-- Your assignment --
Search the records for the word "PROPERTY" and report each line that has it.

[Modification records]
——————

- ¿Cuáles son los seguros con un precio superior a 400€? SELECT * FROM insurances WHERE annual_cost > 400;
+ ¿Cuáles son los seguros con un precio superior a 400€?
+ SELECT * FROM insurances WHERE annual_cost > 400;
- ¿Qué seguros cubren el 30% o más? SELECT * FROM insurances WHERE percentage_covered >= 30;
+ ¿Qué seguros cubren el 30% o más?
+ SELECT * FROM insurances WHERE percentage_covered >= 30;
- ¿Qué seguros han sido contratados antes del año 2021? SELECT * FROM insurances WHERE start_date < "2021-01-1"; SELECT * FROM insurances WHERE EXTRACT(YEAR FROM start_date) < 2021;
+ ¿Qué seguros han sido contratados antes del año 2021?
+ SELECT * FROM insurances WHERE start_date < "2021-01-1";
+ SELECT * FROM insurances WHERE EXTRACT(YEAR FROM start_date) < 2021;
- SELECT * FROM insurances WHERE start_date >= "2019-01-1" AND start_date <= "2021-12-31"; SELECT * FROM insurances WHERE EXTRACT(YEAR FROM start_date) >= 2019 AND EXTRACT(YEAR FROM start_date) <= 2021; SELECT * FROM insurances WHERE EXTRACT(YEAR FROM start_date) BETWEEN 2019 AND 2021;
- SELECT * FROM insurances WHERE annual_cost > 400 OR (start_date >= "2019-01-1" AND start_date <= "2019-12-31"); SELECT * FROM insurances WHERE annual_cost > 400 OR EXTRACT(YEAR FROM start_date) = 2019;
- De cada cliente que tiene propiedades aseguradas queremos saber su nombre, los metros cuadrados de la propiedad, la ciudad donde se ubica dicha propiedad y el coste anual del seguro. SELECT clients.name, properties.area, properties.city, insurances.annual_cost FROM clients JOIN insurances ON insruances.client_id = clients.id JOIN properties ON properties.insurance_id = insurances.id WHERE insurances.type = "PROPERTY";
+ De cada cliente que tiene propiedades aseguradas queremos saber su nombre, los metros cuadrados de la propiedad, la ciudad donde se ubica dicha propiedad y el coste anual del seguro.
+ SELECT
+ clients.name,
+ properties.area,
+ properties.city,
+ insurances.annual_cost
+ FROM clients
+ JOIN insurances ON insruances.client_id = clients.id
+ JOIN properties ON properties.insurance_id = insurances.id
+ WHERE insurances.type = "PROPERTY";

——————

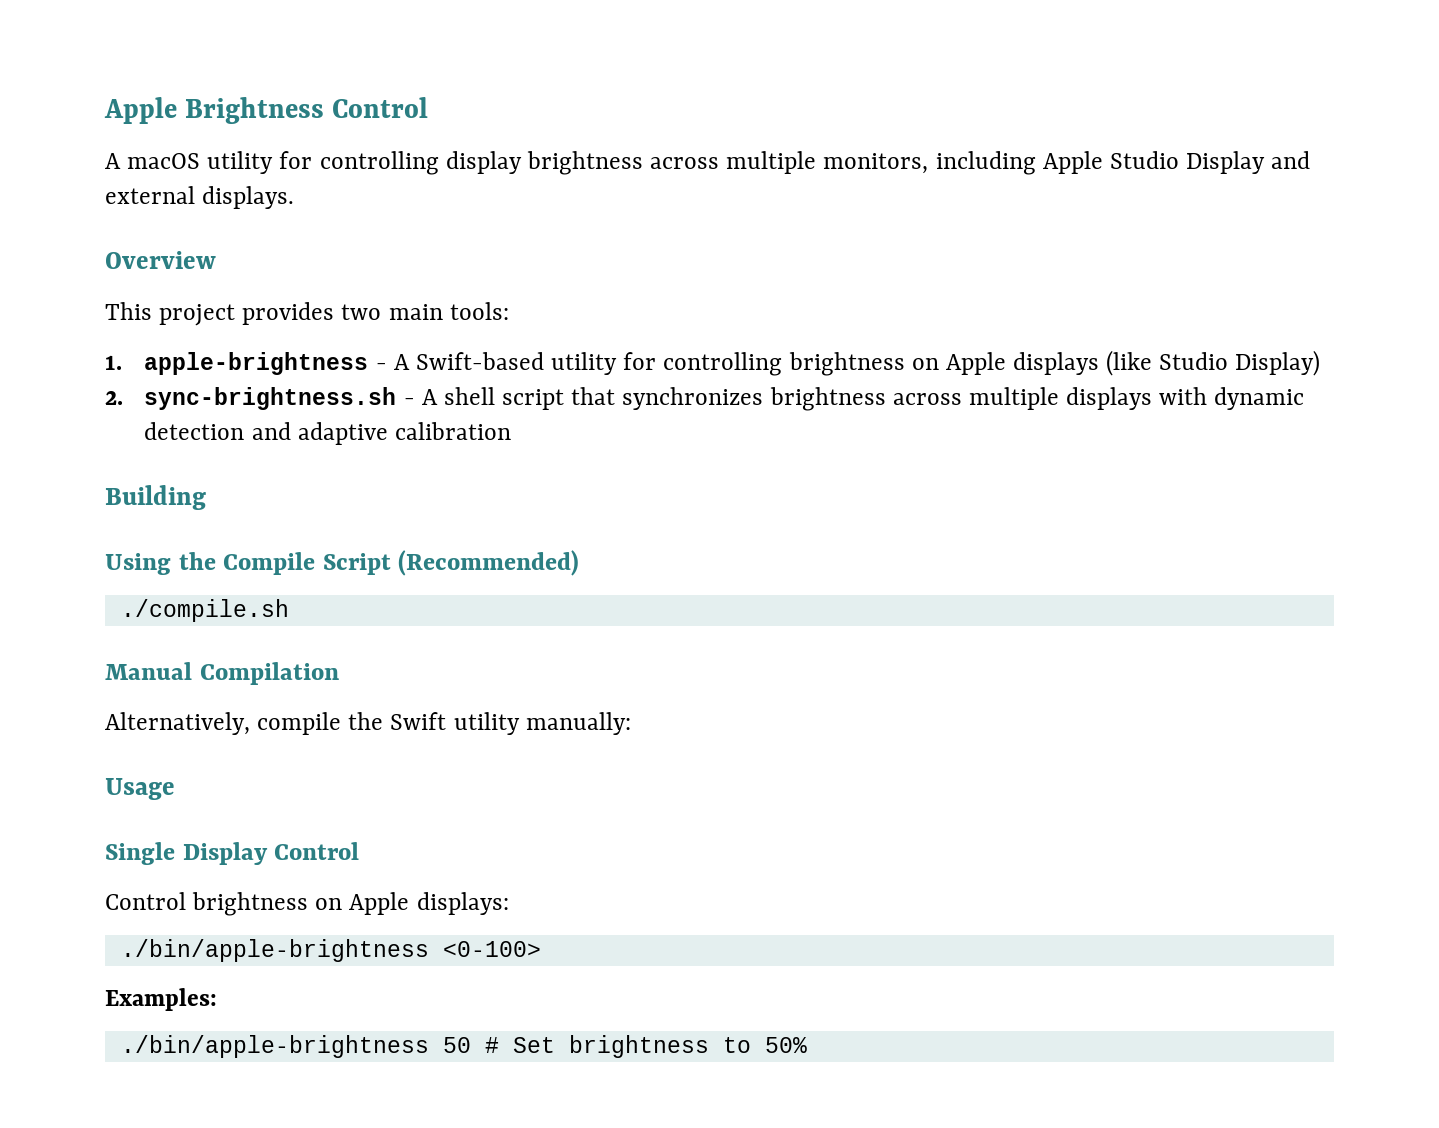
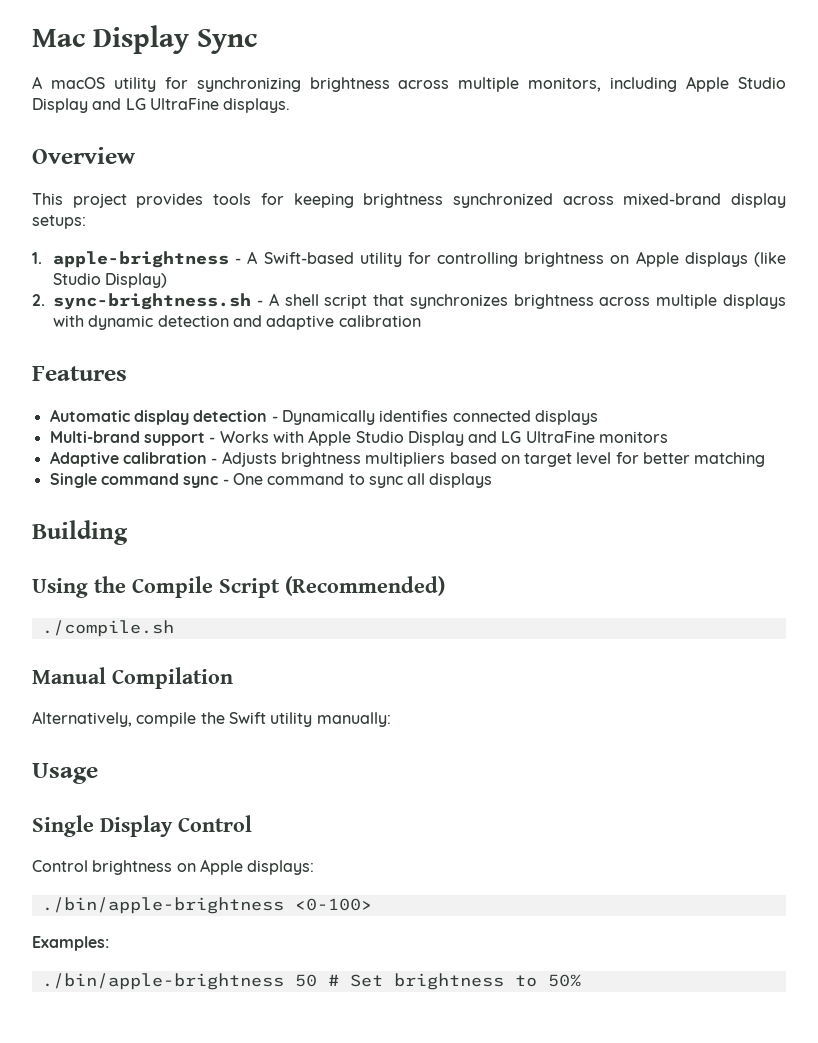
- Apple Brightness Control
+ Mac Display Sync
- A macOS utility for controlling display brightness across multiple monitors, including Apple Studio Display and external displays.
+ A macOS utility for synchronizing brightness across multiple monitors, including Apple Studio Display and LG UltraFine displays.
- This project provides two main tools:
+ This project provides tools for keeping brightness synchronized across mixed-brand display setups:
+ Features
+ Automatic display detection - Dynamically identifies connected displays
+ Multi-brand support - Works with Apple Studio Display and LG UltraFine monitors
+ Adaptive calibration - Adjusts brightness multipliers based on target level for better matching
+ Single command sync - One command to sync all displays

——————

-- Solution --
- De cada cliente que tiene propiedades aseguradas queremos saber su nombre, los metros cuadrados de la propiedad, la ciudad donde se ubica dicha propiedad y el coste anual del seguro. SELECT clients.name, properties.area, properties.city, insurances.annual_cost FROM clients JOIN insurances ON insruances.client_id = clients.id JOIN properties ON properties.insurance_id = insurances.id WHERE insurances.type = "PROPERTY";
+ WHERE insurances.type = "PROPERTY";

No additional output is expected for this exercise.